Shareen Bartley - Lethbridge - The Dirty ((better)) (2K 2025)
Shareen Bartley has had a long and distinguished career in journalism, with a strong background in reporting and anchoring. She has worked for several news organizations, including the Canadian Broadcasting Corporation (CBC) and Global News. Bartley has won several awards for her journalism, including a Canadian Screen Award and a Gemini Award.

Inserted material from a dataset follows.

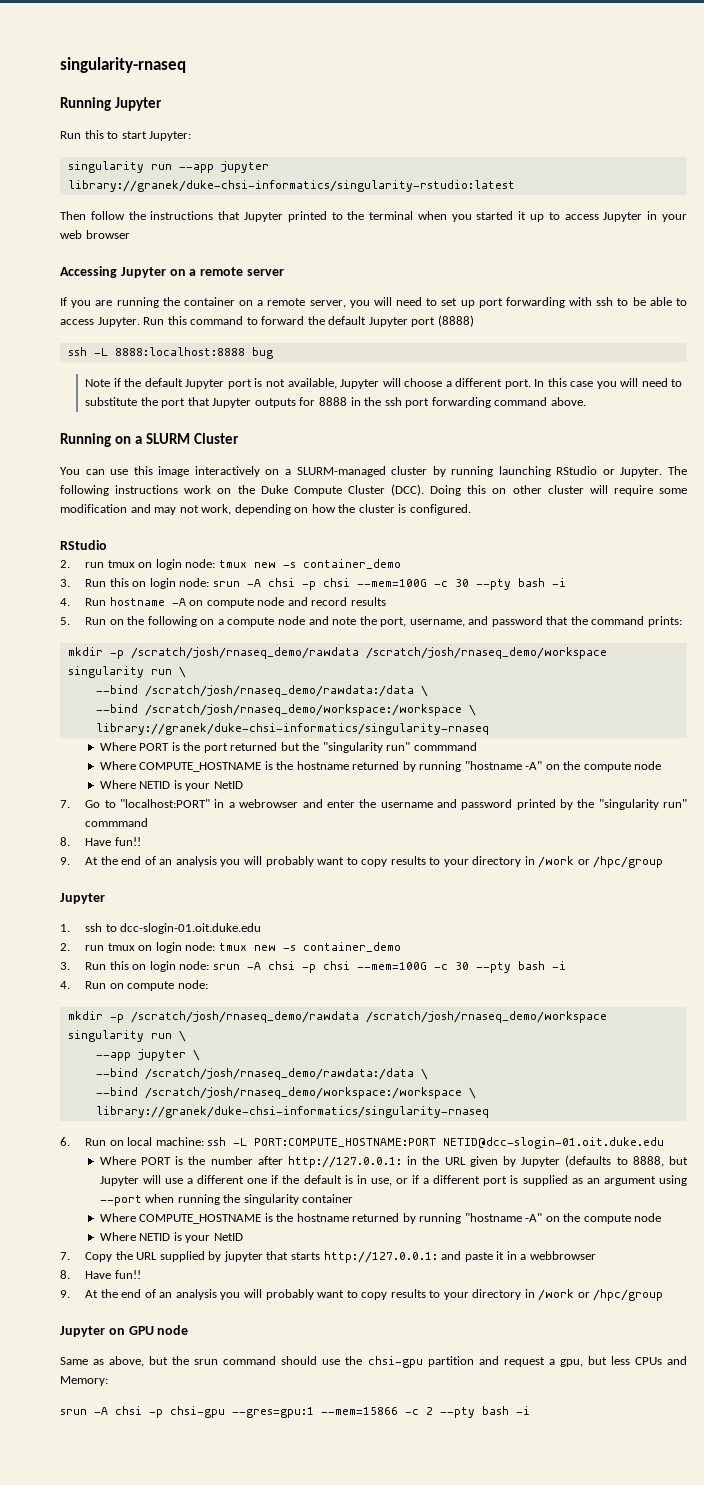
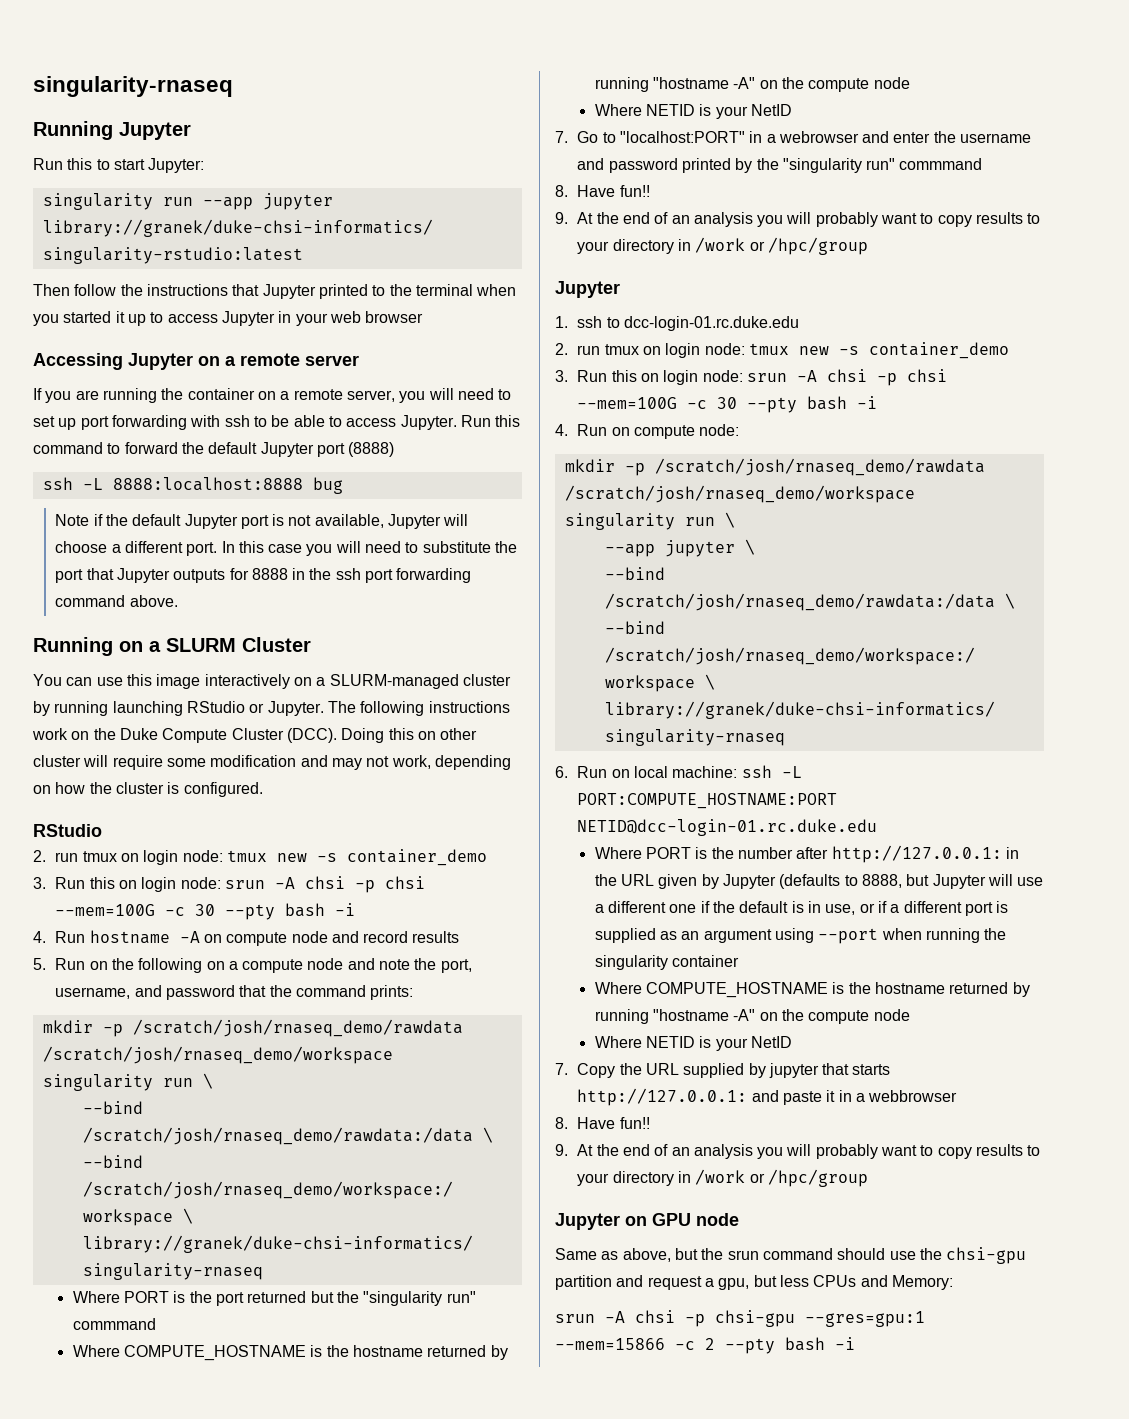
[120,923,262,934] dcc-slogin-01.oit.duke.edu -> [623,316,799,331] dcc-login-01.rc.duke.edu
[443,1137,665,1149] NETID@dcc-slogin-01.oit.duke.edu -> [577,819,878,836] NETID@dcc-login-01.rc.duke.edu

The Dirty kept being The Dirty. It refused to be sanitized into a feel-good story. People argued. Old wounds reopened. Some nights were noisy and mean. But through that messy honesty, a network of care formed that Lethbridge’s tidy records never showed. Shareen found that her ledger now had a new column: things deferred for others. The sums in that column were not monetary; they were hours spent, blankets given, rides made, and promises kept. Shareen Bartley - Lethbridge - The Dirty
Shareen was forty-two, with a widow’s peak sharp as a carving knife and hands that knew the weight of a birth, a calf, and a shovel. She’d moved to Lethbridge from Cranbrook fifteen years prior, after her husband, Cal, wrapped his pickup around a grain silo during a whiteout. The town accepted her with cautious charity—she was quiet, hardworking, and kept the books at the Co-op elevators. She lived on the north side, in a bungalow that smelled of mothballs and sourdough starter. She had no enemies. That’s what made it so strange when the wind started whispering. Shareen Bartley has had a long and distinguished
from publishing any further defamatory material regarding this individual. The Dirty kept being The Dirty
Throughout the series, Bartley skillfully navigates Shay's character development, revealing her backstory, motivations, and emotional struggles. Shay's relationships with her colleagues, friends, and family members are authentic and nuanced, thanks to Bartley's strong performance.